Last semester, in course 1.202 Demand Modeling, there is an interesting case study of Quebec energy consumption. Exploratory data analysis indicates that there are potential market segments, and subsequent computation shows that multinomial logit models estimated from separate datasets have a better total log likelihood than the one from the whole dataset. An interesting question then arises: can we discover latent classes efficiently on high dimensional data?
Problem description
Assume we have $m$ customers and $n$ options. For each customer, there are personal attributes $X_{p,i}\in R^{d_1}(i\in\{1,\cdots,m\})$ and option-specific attributes $X_{o,i,j}\in R^{d_2} (i\in\{1,\cdots,m\}, j\in\{1,\cdots,n\})$. We want to estimate parameters $\beta_{j}\in R^{d_1+d_2} (j\in\{1,\cdots,n\})$ in the following choice model:
$$p(j|X_{p,i},X_{o,i,j})=\frac{\exp(\beta_j^TX_j)}{\sum_i \exp(\beta_i^TX_i)}$$
where $X_j=(X_{p,i},X_{o,i,j})$.
If we know the whole dataset comes from a single class, the estimation is simple: we use write the log likelihood function and optimize it using standard optimization package. But in many cases this might not be true.
For example, in the Quebec energy case, we observe the following:
There are clearly two classes. If we separate them and plot histograms of other attributes respectively, we find that for some variables the difference is quite significant, which indicating a potential market segments.

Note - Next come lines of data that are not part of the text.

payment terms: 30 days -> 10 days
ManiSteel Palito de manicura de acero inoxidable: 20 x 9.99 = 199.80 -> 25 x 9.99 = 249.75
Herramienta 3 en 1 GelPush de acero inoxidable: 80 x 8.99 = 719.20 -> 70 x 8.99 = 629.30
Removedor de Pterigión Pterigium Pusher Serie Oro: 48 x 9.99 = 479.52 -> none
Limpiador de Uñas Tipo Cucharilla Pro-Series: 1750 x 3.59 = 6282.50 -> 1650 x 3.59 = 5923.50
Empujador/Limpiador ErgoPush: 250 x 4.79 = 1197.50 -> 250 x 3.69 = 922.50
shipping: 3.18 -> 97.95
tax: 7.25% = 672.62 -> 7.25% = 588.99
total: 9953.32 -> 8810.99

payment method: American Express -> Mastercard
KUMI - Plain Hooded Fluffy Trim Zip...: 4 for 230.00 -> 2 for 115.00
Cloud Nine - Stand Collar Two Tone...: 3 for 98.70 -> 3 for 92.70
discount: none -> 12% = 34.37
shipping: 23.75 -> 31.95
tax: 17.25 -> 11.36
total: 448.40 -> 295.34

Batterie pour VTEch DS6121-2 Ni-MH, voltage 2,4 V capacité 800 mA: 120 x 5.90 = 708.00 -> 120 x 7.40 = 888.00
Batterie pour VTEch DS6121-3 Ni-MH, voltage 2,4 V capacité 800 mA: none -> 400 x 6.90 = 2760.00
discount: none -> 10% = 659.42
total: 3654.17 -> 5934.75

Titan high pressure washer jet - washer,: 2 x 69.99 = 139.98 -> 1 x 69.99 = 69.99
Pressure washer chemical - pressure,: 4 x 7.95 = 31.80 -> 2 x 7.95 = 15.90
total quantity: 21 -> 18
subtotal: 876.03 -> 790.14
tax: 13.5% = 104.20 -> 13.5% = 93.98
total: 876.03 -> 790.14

So, in more general cases, how can we discover such patterns if exploration is not always feasible? Moreover, how can we make sure our segmentation will improve the model performance?
An initial approach
Our target is to separate the dataset to improve our objective function; so why not look at the final gradients? Even though the sum of gradients will be close to 0, they might not be homogenous small and uniformly distributed. If we can find some hyperplanes to separate the dataset in such a way that the sum of gradients in each region is significant, we can then improve our estimates on each subset by driving the parameters into different directions.
As an initial approach, we will consider the simplest case: regression tree on categorical variables. In each iteration, we solve the MLE problem, obtain the gradient at each data point, and then for each categorical variable, we search for a cutoff value that best ‘separate’ the set of gradients, or, that makes the difference between the sum of two subset greatest. Finally, we compare these differences across variables and select the most influential one. We will stop once the improvement is negligible.
We implement this idea and test it on the Quebec dataset. The code can be find here. Since gradients in logit model can have great scale, we normalize them in each step to stabilize the algorithm. It is shown that the code successfully finds the variable ‘constr_year’ and the cutoff value 7. The total log likelihood improves a lot, while the segmentation is quite balance (561 v.s. 499).
Conclusion
In this small case study, we purpose a simple algorithm to find latent classes in a choice dataset. It is clear that our approach is quite limited since we only consider categorical variables and the approach to find cutoff value can be highly unstable. Nevertheless, this approach can be a good start in exploring potential segmentation and support future analysis. Next, we will try to solve the problem from another perspective: can we include latent class directly in our inference model and design efficient estimation algorithm?